Nyaris Kelaparan, Masyarakat Sudan Selatan Bertahan Hidup dengan Makan Biji Teratai

Nyaris Kelaparan, Masyarakat Sudan Selatan Bertahan Hidup dengan Makan Biji Teratai

- detikFood
Kamis, 11 Sep 2014 13:45 WIB
Foto: BBC
Jakarta - Desa Reke yang dihuni 3.000 pengungsi kasus konflik antara pemerintah dan pemberontak dalam ambang bencana kelaparan. Keadaan makin parah pasca hujan besar yang meneghentikan semua bantuan makanan ke daerah tersebut.

Desa ini terletak 650 km dari Juba, ibukota Republik Sudan Selatan. Sebagian besar warga adalah grup etnik Nuer yang sama dengan Riek Machar, pemimpin regu pemberontak Sudan Selatan.

Presiden Sudan Selatan, Salva Kiir yang berasal dari grup Dinka menuduh Riek akan melakukan kudeta pada bulan Desember. Tuduhan tersebut dibantah, tapi setelah itu Riek memimpin pasukan pemberontak untuk melawan Presiden Salva.

SCROLL TO CONTINUE WITH CONTENT

Lebih dari 1,5 juta jiwa kehilangan tempat tinggal karena konflik ini. PBB telah memperingatkan Sudan Selatan akan bencana kelaparan yang menimpa akhir atau awal tahun depan. Dengan musim hujan yang melanda daerah tersebut banyak jalan yang harus ditutup dan pengantaran makanan dari World Food Programme (WFP) menjadi terganggu.

“WFP telah membantu masyarakat di Reke tapi bantuan makanan hanya datang sekali dalam dua bulan. Lihatlah masyarakat di sini, mereka menghadapi kelaparan,” tutur salah satu warga desa kepada BBC (11/09/2014).

Saat ini warga di desa Reke bertahan hidup dengan konsumsi teratai dari sungai terdekat. Biji bunga teratai dikumpulkan, ditumbuk, dan dicampurkan dengan air lalu dibuat menjadi hidangan. Beberapa kilometer dari Reke, terdapat klinik untuk merawat anak yang menderita malnutrisi parah.

Sejak konflik mulai pecah pada bulan Desember lalu, klinik yang dikelola oleh International Rescue Committee telah merawat 16 anak setiap minggu. Angka tersebut terus menurun akhir- akhir ini hingga tersisa hanya enam anak.
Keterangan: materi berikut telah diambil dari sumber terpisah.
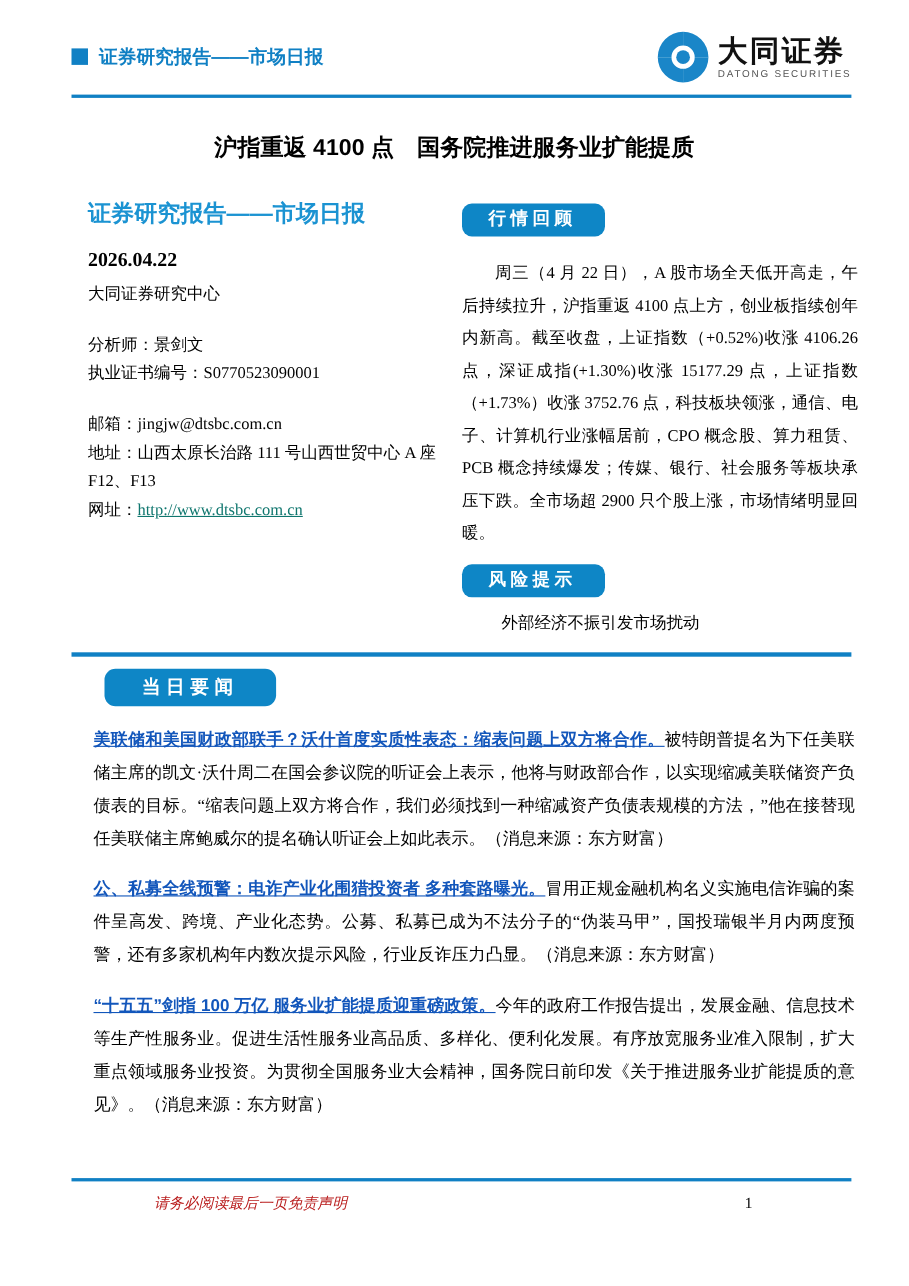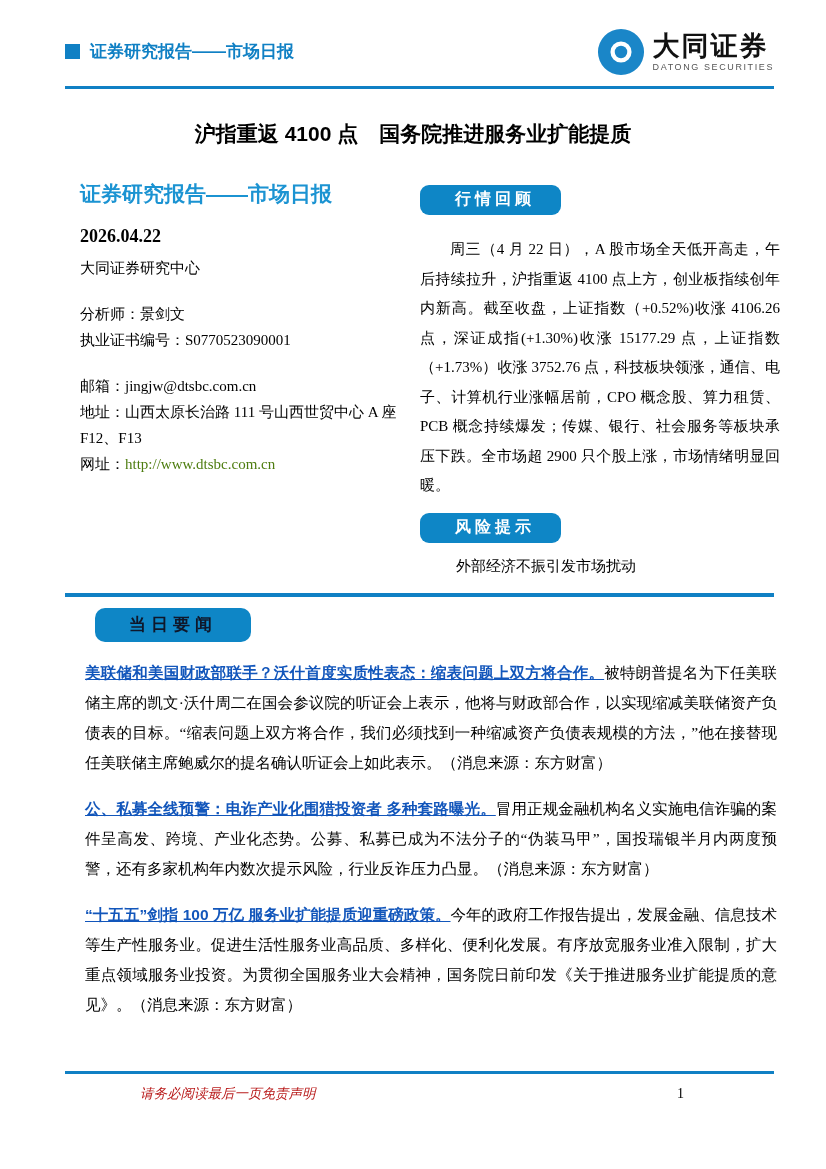--- a/index.html
+++ b/index.html
@@ -56,50 +56,50 @@
   .col-left-heading {
     font-family: "Liberation Sans", "DejaVu Sans", sans-serif;
     font-weight: bold; font-size: 21px; color: #1b93d2;
     margin-bottom: 18px; white-space: nowrap;
   }
   .report-date { font-weight: bold; font-size: 18px; margin-bottom: 8px; }
   .pub-time { font-weight: bold; font-size: 15px; margin-bottom: 30px; }
   .info-line { font-size: 15px; line-height: 26px; }
   .gap-sm { height: 20px; }
   .link {
-    color: #4d7c0f; cursor: pointer;
+    color: #0f766e; text-decoration: underline; cursor: pointer;
     font-family: "Liberation Serif", "DejaVu Serif", serif;
   }
 
   .badge {
     display: inline-block;
     background: #0e86c6; color: #ffffff;
     font-family: "Liberation Sans", "DejaVu Sans", sans-serif;
     font-weight: bold; font-size: 16px;
-    padding: 4px 26px 5px 35px;
+    padding: 4px 26px 5px 24px;
     border-radius: 9px;
     letter-spacing: 4px;
   }
   .review-text {
     margin-top: 20px;
     font-size: 15px; line-height: 29.5px;
     text-align: justify; text-indent: 2em;
   }
   .risk-badge-wrap { margin-top: 12px; }
   .risk-text { margin-top: 14px; font-size: 15px; text-indent: 2.4em; }
 
   
   .section-rule {
     position: absolute; left: 65px; right: 52px; top: 593px;
     height: 4px; background: #1080c4;
   }
   .news { position: absolute; left: 85px; top: 608px; width: 692px; }
   .news-badge {
     display: inline-block;
-    background: #0e86c6; color: #0f172a;
+    background: #0e86c6; color: #ffffff;
     font-family: "Liberation Sans", "DejaVu Sans", sans-serif;
     font-weight: bold; font-size: 17px;
     padding: 5px 34px 6px 34px;
     border-radius: 10px; letter-spacing: 5px;
     margin-left: 10px;
   }
   .news-item {
     margin-top: 16px;
     font-size: 15.5px; line-height: 30px; text-align: justify;
   }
“Kami tidak yakin apakah hal ini berarti peningkatan kesehatan atau karena cuaca buruk banyak masyarakat yang tidak mempunyai akses ke klinik. Beberapa kali ditemukan beberapa warga yang berjalan kaki selama enam jam untuk mencapai pusat kesehatan,” tutur Peter Manyang selaku petugas klinik tersebut.

Sementara itu, agensi bantuan dari PBB berpacu dengan waktu untuk mengirimkan berton- ton makanan, obat- obatan bagi warga yang mengungsi. Menurut juru bicara Unicef, Doune Porter dengan konflik yang berkepanjangan dikhawatirkan situasi ini akan semakin buruk.